MONSIEUR LE COMMISSAIRE DU GOUVERNEMENT

Direction Régionale des Finances Publiques – France Domaine

— […]

[…]

représenté par M. Jérôme GUINEL, inspecteur des finances publiques

COMPOSITION DE LA COUR LORS DES DÉBATS ET DU PRONONCÉ :

En application des dispositions de l’article 805 du code de procédure civile, l’affaire a été plaidée et débattue à l’audience du 30 août 2021 sans opposition des avocats devant Mme Edwige WITTRANT, présidente, en présence de Mme Jocelyne LABAYE, rapporteur

Le magistrat rapporteur a rendu compte des plaidoiries dans le délibéré de la cour composée de :

Mme Edwige WITTRANT, présidente de chambre

Mme Jocelyne LABAYE, conseillère

M. Jean-François MELLET, conseiller

GREFFIER LORS DES DEBATS :

Mme C D,

DEBATS :

A l’audience publique du 30 août 2021, où l’affaire a été mise en délibéré au 10 novembre 2021

ARRET :

CONTRADICTOIRE

Prononcé publiquement le 10 novembre 2021, par mise à disposition de l’arrêt au greffe de la cour, les parties en ayant été préalablement avisées dans les conditions prévues au deuxième alinéa de l’article 450 du code de procédure civile,

signé par Mme WITTRANT, présidente et par Mme D, greffier.

* * * * **

La commune de Martot, 579 habitants, a initié depuis 2007 une opération visant à la création d’un lotissement communal au niveau d’un secteur situé entre la rue de la Garenne et la voie départementale n°321 dite route d’Elbeuf, sur une superficie totale d’environ 3,8 ha.

L’objectif est de créer un quartier d’habitat mixte avec un parc de logements sociaux et des lots à bâtir en accession libre afin d’accueillir une nouvelle population et permettre, en favorisant l’accueil de jeunes ménages, le renouvellement de la population.

La commune de Martot est déjà propriétaire de certaines des parcelles qui accueilleront le futur lotissement mais le projet impacte également les parcelles […], propriété

des époux X.

Après l’enquête publique du 22 juin 2017 au 06 juillet 2017, un arrêté de déclaration d’utilité publique a été pris le 02 octobre 2017, un arrêté du même jour a déclaré cessibles les parcelles des époux X.

L’ordonnance d’expropriation a été rendue le 29 janvier 2019.

La commune de Martot a notifié aux époux X une offre indemnitaire à hauteur de 243 379 euros, offre qui a été refusée le 13 septembre 2019.

Les négociations amiables n’ayant pu aboutir pour ces deux parcelles, la commune de Martot a sollicité en application de l’article R 311-9 du code de l’expropriation la fixation judiciaire des indemnités concernant la propriété des époux X.
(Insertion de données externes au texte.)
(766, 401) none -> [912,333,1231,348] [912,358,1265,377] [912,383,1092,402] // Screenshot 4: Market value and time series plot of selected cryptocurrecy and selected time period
La commune a maintenu son offre à hauteur de 243 379 euros, les époux X sollicitant une somme de 1 820 000 euros au titre de l’indemnité principale et celle de 184 000 euros au titre de l’indemnité de remploi.

Après transport sur les lieux, le juge de l’expropriation de l’Eure, par jugement du 17 février 2010, a :

— fixé à 243 379 euros le montant total de l’indemnité d’expropriation revenant à M. Z X et à Mme A X, propriétaires des parcelles expropriées, cadastrées […] d’une superficie de 6830 m² et cadastrées section […] d’une surface de 6170 m², en nature d’herbage, sur la commune de Martot,

— débouté les parties de leurs demandes fondées sur l’article 700 du code de procédure civile,

— condamné la commune de Martot à supporter les dépens,

— rappelé que l’exécution provisoire est de droit.
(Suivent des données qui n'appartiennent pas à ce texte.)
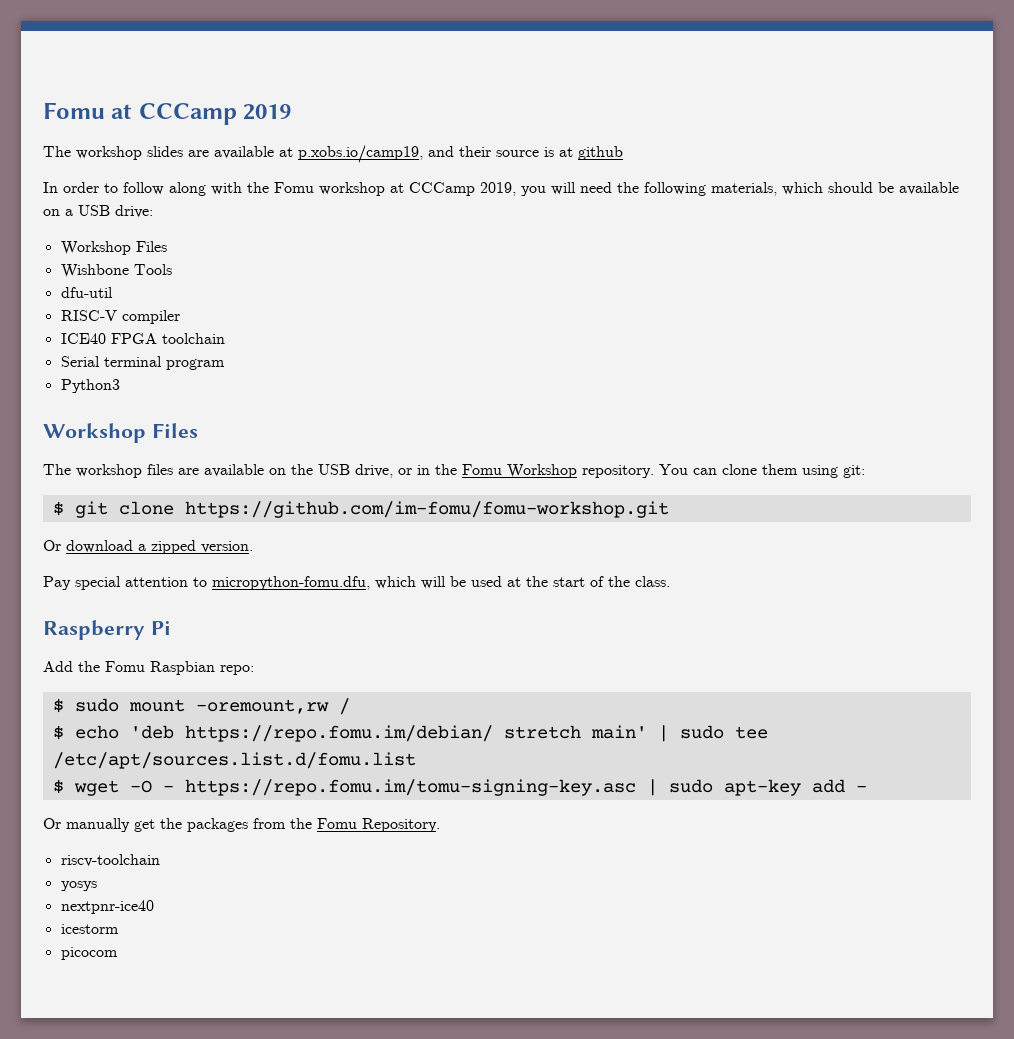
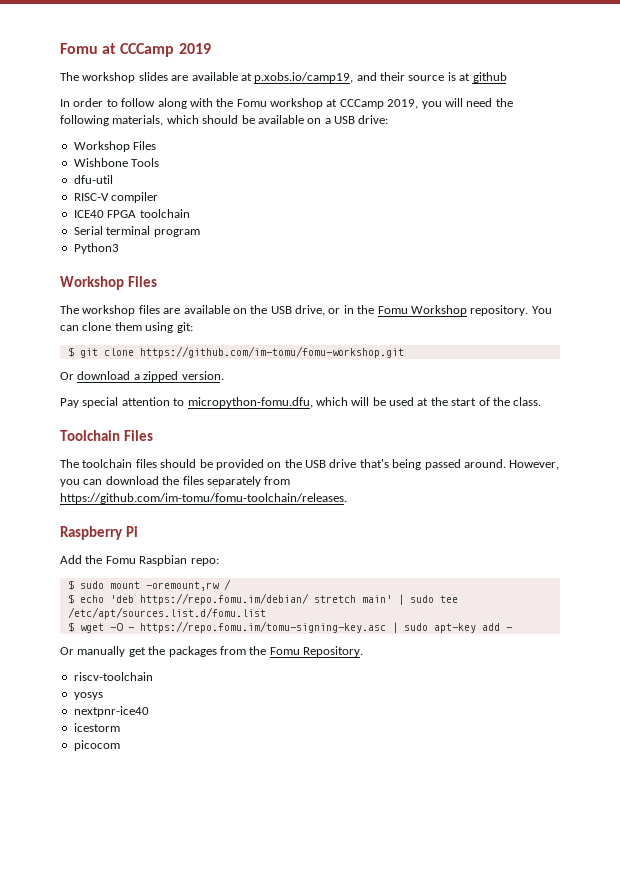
[184,501,669,518] https://github.com/im-fomu/fomu-workshop.git -> [139,346,404,358] https://github.com/im-tomu/fomu-workshop.git
(670, 581) none -> [60,430,153,441] [60,459,560,470] [60,476,291,487] [60,493,347,504] // Toolchain Files // The toolchain files should be provided on the USB drive that's being passed around. However, you can download the files separately from https://github.com/im-tomu/fomu-toolchain/releases.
M. Z X et Mme A B épouse X ont interjeté appel du jugement par déclaration au greffe en date du 24 février 2020.

*****

Par conclusions du 23 avril 2020 notifiées par le greffe par lettre recommandée avec demande d’avis de réception du 22 mai 2020 et conclusions du 22 septembre 2020 notifiées le jour même aux autres parties, les appelants demandent à la cour de :

— les déclarer recevables et bien fondés en leur appel du jugement entrepris qui a fixé à la somme totale de 243 379 euros le montant de l’indemnité d’expropriation leur revenant au titre de l’expropriation des parcelles situées sur le territoire de cette commune, cadastrées […] d’une superficie de 6 830 m², et […] d’une superficie de 6 162 m², et a débouté les parties à l’instance de leur demande fondée sur les dispositions de l’article 700 du code de procédure civile,

en conséquence,

— fixer le montant de l’indemnité d’expropriation à la somme totale de 2 004 000 euros, remploi compris,

— condamner la commune de Martot au paiement d’une somme de 5 000 euros sur le fondement des dispositions de l’article 700 du code de procédure civile, au titre des frais irrépétibles engagés par eux en première instance, outre la somme complémentaire de 3 000 euros au titre des frais engagés en cause d’appel,

— condamner la commune de Martot en tous les dépens de première instance et d’appel.

Par conclusions du 20 août 2020 notifiées par le greffe par lettre recommandée avec demande d’avis de réception du jour même et conclusions du 22 avril 2021, notifiées le 23 avril suivant aux autres parties, au visa des articles 542 et 954 du code de procédure civile, la commune de Martot demande à la cour de confirmer en toutes ses dispositions le jugement entrepris et de débouter les époux X de toutes leurs demandes.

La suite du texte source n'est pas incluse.